Being the first born, Claude plays a crucial role in securing the Le Viste name around the Court. Jean Le Viste was not born to noble status, rather he earned his way in. To maintain the family name Claude must marry into another royal family, causing her parents to shelter her from ineligible men. Nicolas des Innocents is popular with the ladies and becomes very fond of Claude during several encounters at the Le Viste household. When Jean Le Viste’s wife, Genevieve De Nanterre, sees that Claude has fallen in love with Nicolas, she does everything in her power to isolate them from each other. She states, “Claude knows only too well how valuable her maidenhead is to the Le Vistes-she must be intact for a worthy man to marry her” (Chevalier 56). But to ensure Claude will not lose her maidenhead, Genevieve De Nanterre banishes Claude to the convent until she is to become betrothed.

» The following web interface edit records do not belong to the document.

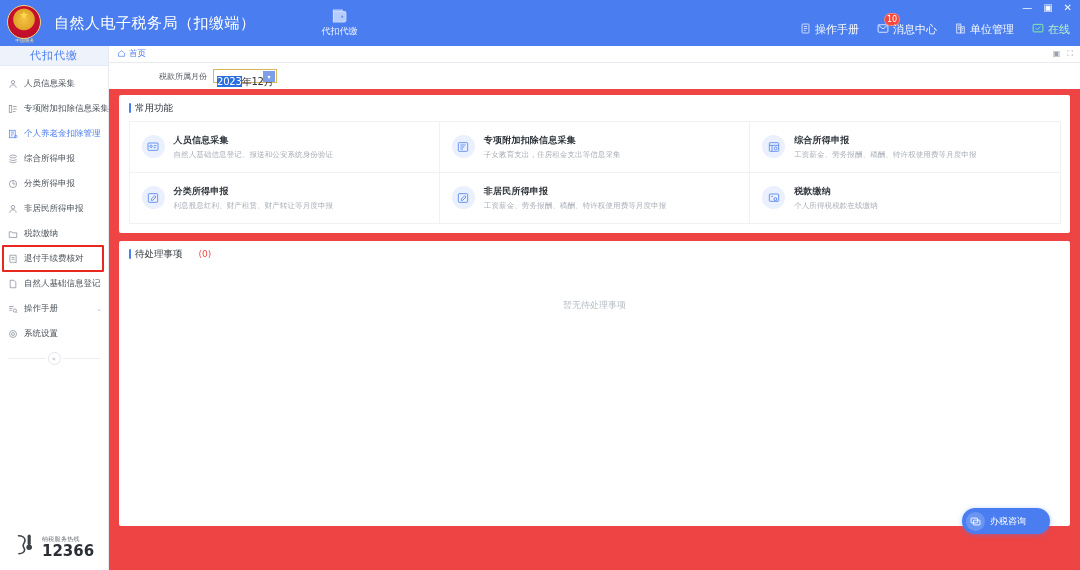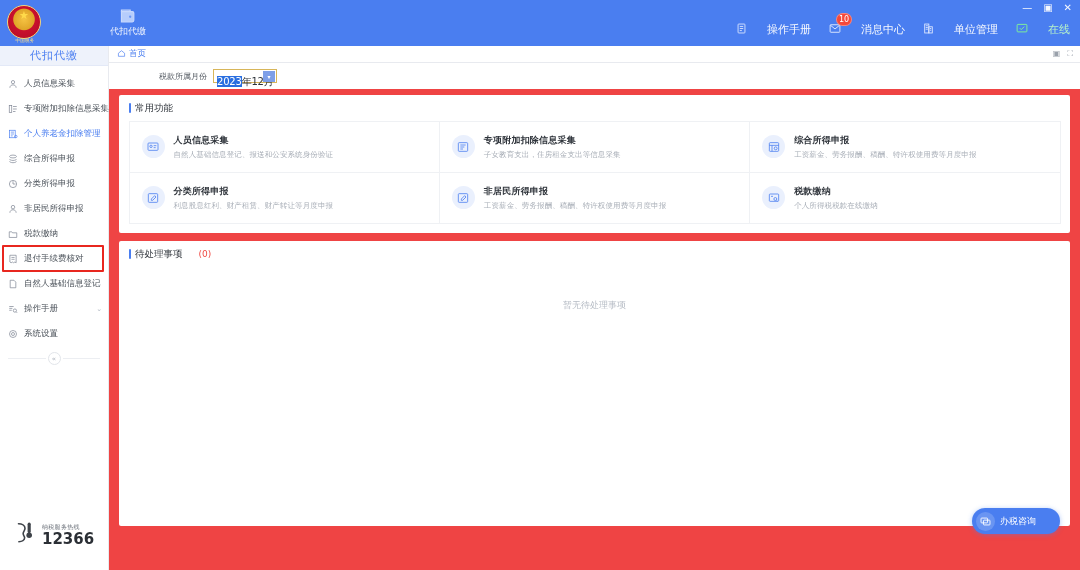--- a/index.html
+++ b/index.html
@@ -31,21 +31,21 @@
   }
   .app-title { font-size: 15px; margin-left: 10px; letter-spacing: .5px; white-space: nowrap; }
   .mode-tab {
     margin-left: 52px; width: 64px; text-align: center; cursor: pointer;
     display: flex; flex-direction: column; align-items: center; justify-content: center;
   }
   .mode-tab .mi { opacity: .85; line-height: 0; }
   .mode-tab .ml { font-size: 9px; margin-top: 1px; opacity: .9; }
 
   .header-right { position: absolute; right: 10px; top: 22px; display: flex; align-items: center; gap: 18px; }
-  .hr-item { display: flex; align-items: center; gap: 20px; font-size: 11px; cursor: pointer; position: relative; }
+  .hr-item { display: flex; align-items: center; gap: 4px; font-size: 11px; cursor: pointer; position: relative; }
   .hr-item .t { opacity: .96; }
   .badge {
     position: absolute; top: -9px; left: 7px; background: #f5483b; color: #fff;
     font-size: 8px; line-height: 11px; min-width: 15px; height: 13px; border-radius: 7px;
     text-align: center; padding: 0 2px; border: 1px solid #ffffff55;
   }
   .online .t { color: #b9f5c8; }
   .win-ctrls { position: absolute; right: 8px; top: 2px; display: flex; gap: 11px; font-size: 10px; opacity: .95; }
   .win-ctrls span { cursor: pointer; line-height: 11px; }
 
@@ -76,21 +76,21 @@
     content: ""; position: absolute; left: 2px; right: 4px; top: -1px; bottom: -1px;
     border: 2px solid #e8271f; border-radius: 1px; pointer-events: none;
   }
   .collapse-wrap { margin-top: 6px; display: flex; align-items: center; padding: 0 8px; }
   .collapse-wrap .ln { flex: 1; height: 1px; background: #eceef2; }
   .collapse-btn {
     width: 13px; height: 13px; border-radius: 50%; border: 1px solid #e2e5ea; background: #fff;
     color: #a9b0ba; font-size: 7px; display: flex; align-items: center; justify-content: center;
     margin: 0 2px; cursor: pointer;
   }
-  .hotline { position: absolute; left: 0; bottom: 20px; width: 109px; display: flex; align-items: center; padding-left: 12px; }
+  .hotline { position: absolute; left: 0; bottom: 8px; width: 109px; display: flex; align-items: center; padding-left: 12px; }
   .hotline .hicon { font-size: 23px; color: #3e4349; line-height: 1; margin-right: 4px; }
   .hotline .hl-txt .h1 { font-size: 6px; color: #6a7079; letter-spacing: .3px; }
   .hotline .hl-txt .h2 { font-size: 15px; color: #2b2f35; font-weight: bold; line-height: 1.05; }
 
   
   .content { flex: 1; display: flex; flex-direction: column; min-width: 0; background: #ef4444; }
   .tabbar {
     height: 17px; background: #fff; border-bottom: 1px solid #e8eaef;
     display: flex; align-items: center; padding-left: 8px; position: relative;
   }
@@ -131,40 +131,41 @@
   .card-d { font-size: 7.5px; color: #a8aeb7; margin-top: 3px; letter-spacing: .1px; }
 
   .todo-panel { margin-top: 8px; height: 285px; position: relative; }
   .empty {
     position: absolute; top: 58px; left: 0; right: 0; text-align: center;
     font-size: 9px; color: #b6bcc5;
   }
 
   
   .consult {
-    position: absolute; right: 10px; bottom: -8px; height: 26px; min-width: 88px;
+    position: absolute; right: 20px; bottom: -8px; height: 26px; min-width: 88px;
     background: #4a7ef0; border-radius: 13px; display: flex; align-items: center;
     padding-left: 4px; gap: 5px; color: #fff; font-size: 9px; cursor: pointer;
     box-shadow: 0 1px 5px rgba(74,126,240,.45);
   }
   .consult .cc {
     width: 19px; height: 19px; border-radius: 50%; background: #ffffff2e;
     display: flex; align-items: center; justify-content: center;
   }
 </style>
 </head>
 <body>
 
 <div class="app">
 
   <div class="header">
     <div class="header-logo">
       <div class="emblem"></div>
       <div class="emblem-txt">中国税务</div>
     </div>
+    <div class="app-title">自然人电子税务局（扣缴端）</div>
 
     <div class="mode-tab">
       <div class="mi">
         <svg width="18" height="16" viewBox="0 0 24 22" fill="none" stroke="#dfe9ff" stroke-width="1.6">
           <path d="M3 5h15a2 2 0 012 2v10a2 2 0 01-2 2H3z" fill="#c9dbff" stroke="#dfe9ff"></path>
           <path d="M3 5V3h12v2" stroke="#dfe9ff"></path>
           <circle cx="15" cy="12" r="1.6" fill="#6f9bf5" stroke="none"></circle>
         </svg>
       </div>
       <div class="ml">代扣代缴</div>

While at the convent Claude spends numerous months in solidarity, reflecting on her love for Nicolas. There she lives modestly, sleeping on a straw mattress surely not fit for a queen. Though joining the convent is truly her mother’s dream, not Claude’s. Genevieve De Nanterre thinks, “It would be a mercy to let me enter a convent” (51). Genevieve dreams of entering the convent someday, and to be free from her loveless marriage. When Claude is welcomed back home for her engagement party, she stubbles upon Nicolas. Nonetheless he has already noticed she is not the same person she used to be, recalling, “Her eyes were still like quinces but they were not as lively as they had been” (239). Claude’s stay at the convent had mellowed her soul and all enthusiasm had been lost.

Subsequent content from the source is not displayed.